Kejadian terjadi sekira pukul 16.00 WIB, tepatnya di dekat tanjakan Jembatan Kali Kacangan.
Telur yang tidak pecah, seluruhnya habis diambil oleh warga.
Baca Juga: Pikap Muat Telur 1,3 Ton Terguling di Purbalingga, Sopir Terjebak Tapi Warga Sibuk Menjarah
Pengalaman itu dialami oleh Arif (50) selaku pemilik telur yang sedang bersama karyawannya, Romadhon (23).
Arif bercerita, pikapnya terguling setelah menghindari Avanza hitam yang melaju kencang dan sedikit menengah.
Saat itu kondisi pikap-nya terjungkal hingga miring dan dia belum bisa keluar.
"Kami masih di dalam kabin. Warga datang katanya mau menolong tapi nyatanya pada ngambilin telur sampai habis," katanya melansir Tribunbanyumas.com (30/6/26).
Arif mengatakan, setengah jam kemudian dia dan karyawannya baru ditolong oleh warga keluar dari pintu kiri.
Saat di naik ke atas pikap, dia menyaksikan telur-telurnya sudah diambil semua.
Tidak hanya satu dua kilogram, bahkan ada yang membawa satu peti.

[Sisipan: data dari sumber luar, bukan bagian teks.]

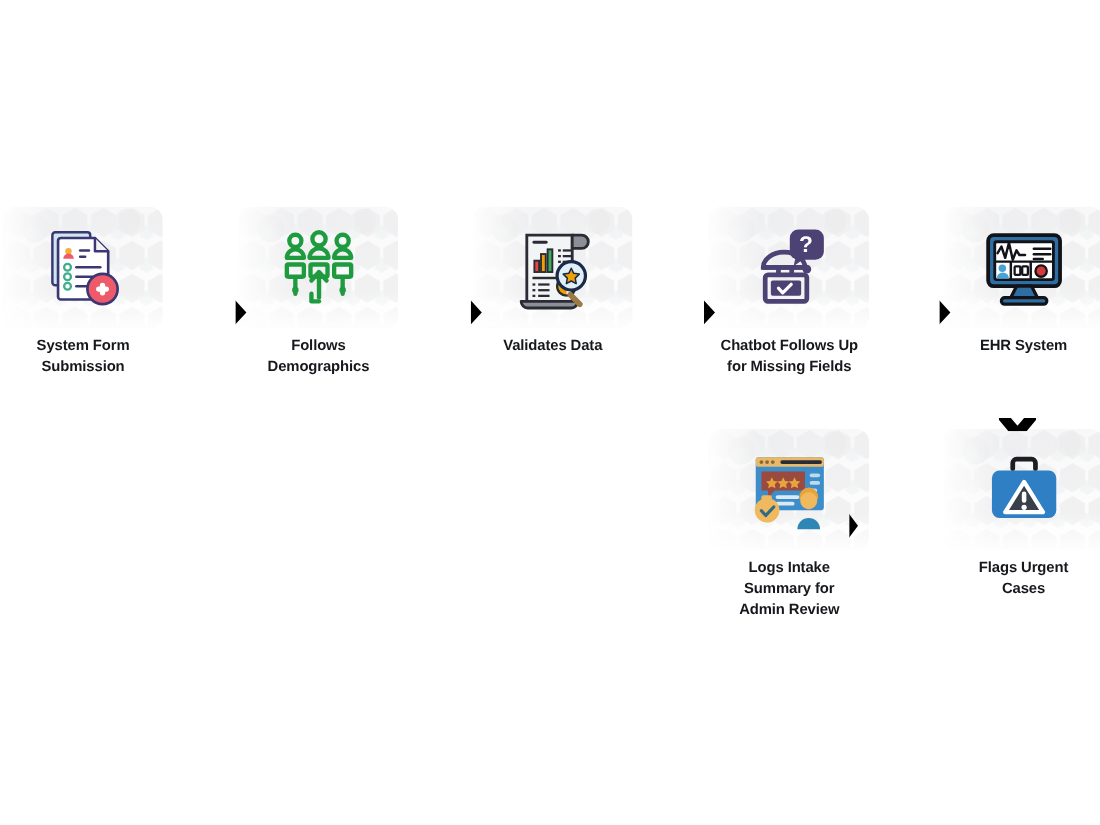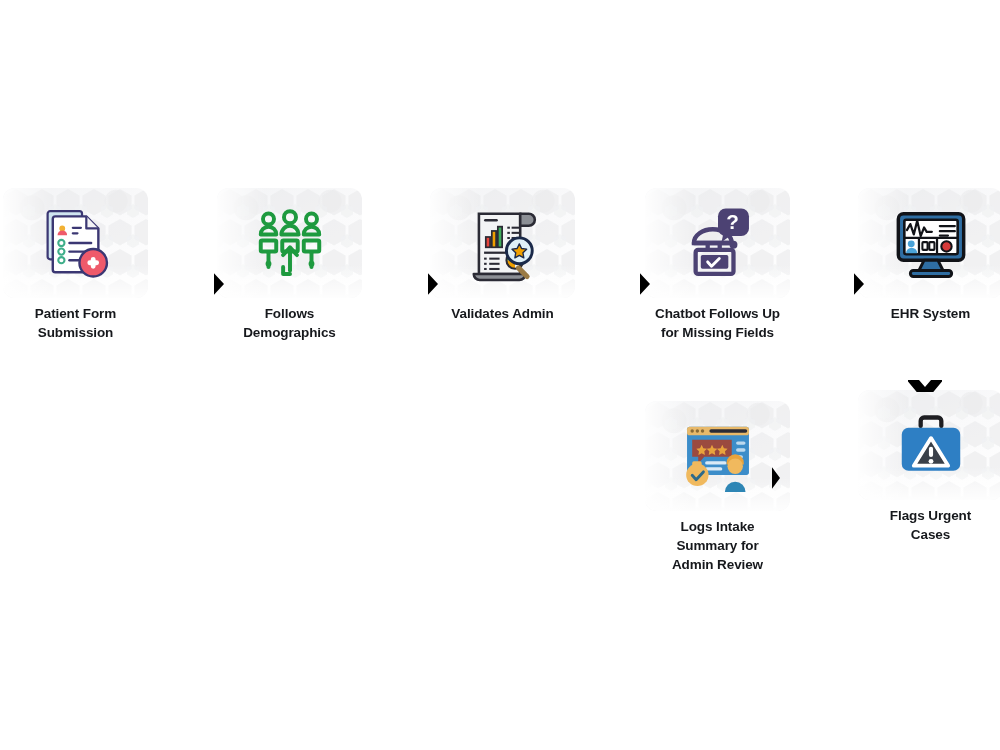--- a/index.html
+++ b/index.html
@@ -144,7 +144,7 @@
         </svg>
       </span>
     </div>
-    <div class="node-label">Patient Form
+    <div class="node-label">System Form
 Submission</div>
   </div>
 

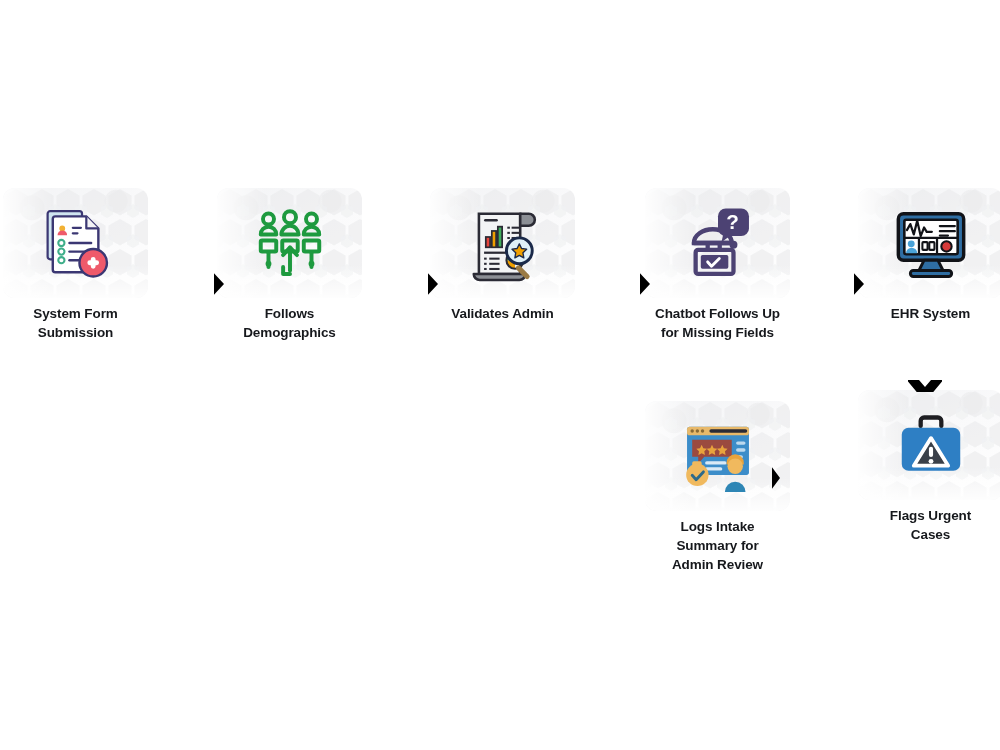--- a/index.html
+++ b/index.html
@@ -230,7 +230,7 @@
         </svg>
       </span>
     </div>
-    <div class="node-label">Validates Admin</div>
+    <div class="node-label">Validates Data</div>
   </div>
 
   <div class="node" style="left:645px; top:188px;">

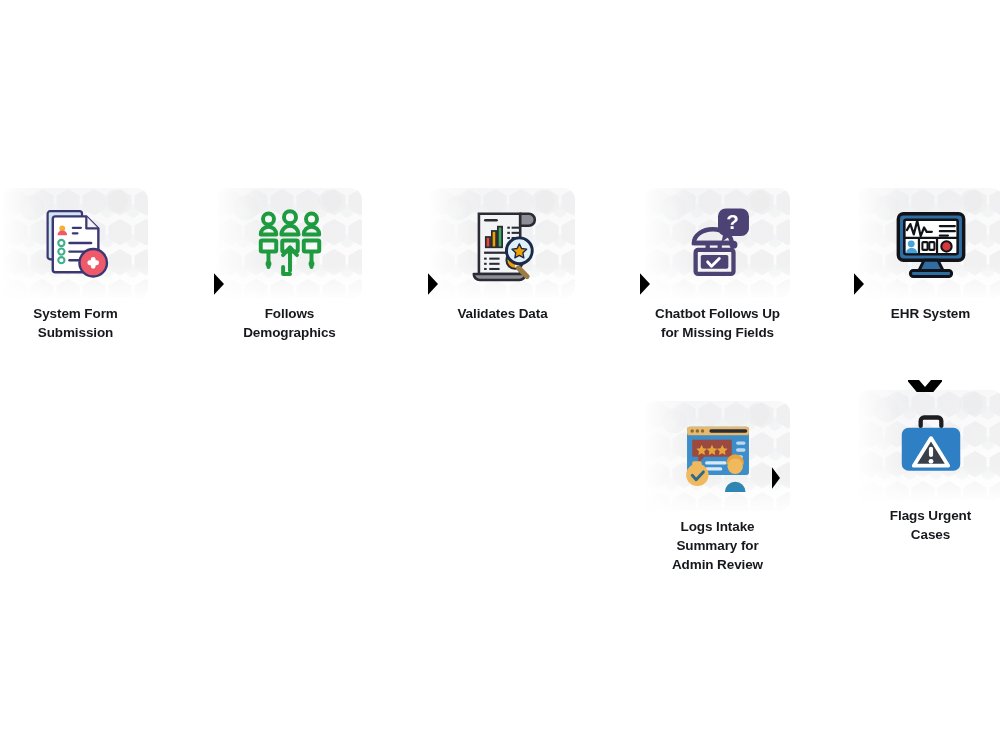--- a/index.html
+++ b/index.html
@@ -293,7 +293,7 @@
     <div class="node-label">EHR System</div>
   </div>
 
-  <div class="node" style="left:645px; top:401px;">
+  <div class="node" style="left:645px; top:390px;">
     <div class="node-card">
       <div class="hexmesh">
         <svg viewBox="0 0 145 110" preserveAspectRatio="none">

"Saat itu saya gak bisa ngomong apa-apa karena masih shock habis kecelakaan. Saya pikir mereka hanya mau mewadahi lalu dipinggirkan.
Tapi yang terjadi malah ada yang bilang, alhamdulillah panen telur dan sebagainya," ungkapnya.
Arif menyayangkan, tidak ada warga yang mengingatkan atau melarang agar telur-telurnya tidak diambil.
Baca Juga: Viral Truk Rem Blong di Salatiga, Warga Pilih Menolong Ketimbang Menjarah Susu Kaleng
Justru saat keesokan harinya dia datang ke TKP, kepala dusun mendapatkan pengakuan dari warga telur-telur tersebut diikhlaskan oleh pemiliknya.
Sedangkan warga yang ditemuinya justru menyalahkannya karena tidak melarang saat di TKP.
"Kata pemuda di sana, jenengan kalau kecelakaan harusnya bilang ke warga, jangan diambil, dikumpulkan saja. Pasti warga nurut," ujarnya.
Arif menjelaskan, telur yang sedang diangkutnya ada sebanyak 133 peti atau sekira 1,33 ton dengan nilai Rp 26 juta.
Arif mengungkapkan, dia tidak berharap banyak atas kerugian yang dialami, harapannya warga yang masih memiliki hati nurani agar mengembalikan telurnya.
Dia pun sangat berterimakasih telah ditolong oleh warga saat mengalami kecelakaan.
Dia mengaku tidak ingin berkonflik dengan warga di daerah tersebut karena setiap hari pasti melintasi lokasi.
"Tidak apa-apa ambil satu atau dua kilogram. Tapi tolong yang membawa sampai satu dua peti agar dikembalikan, saya juga hanya masyarakat yang sedang usaha," katanya.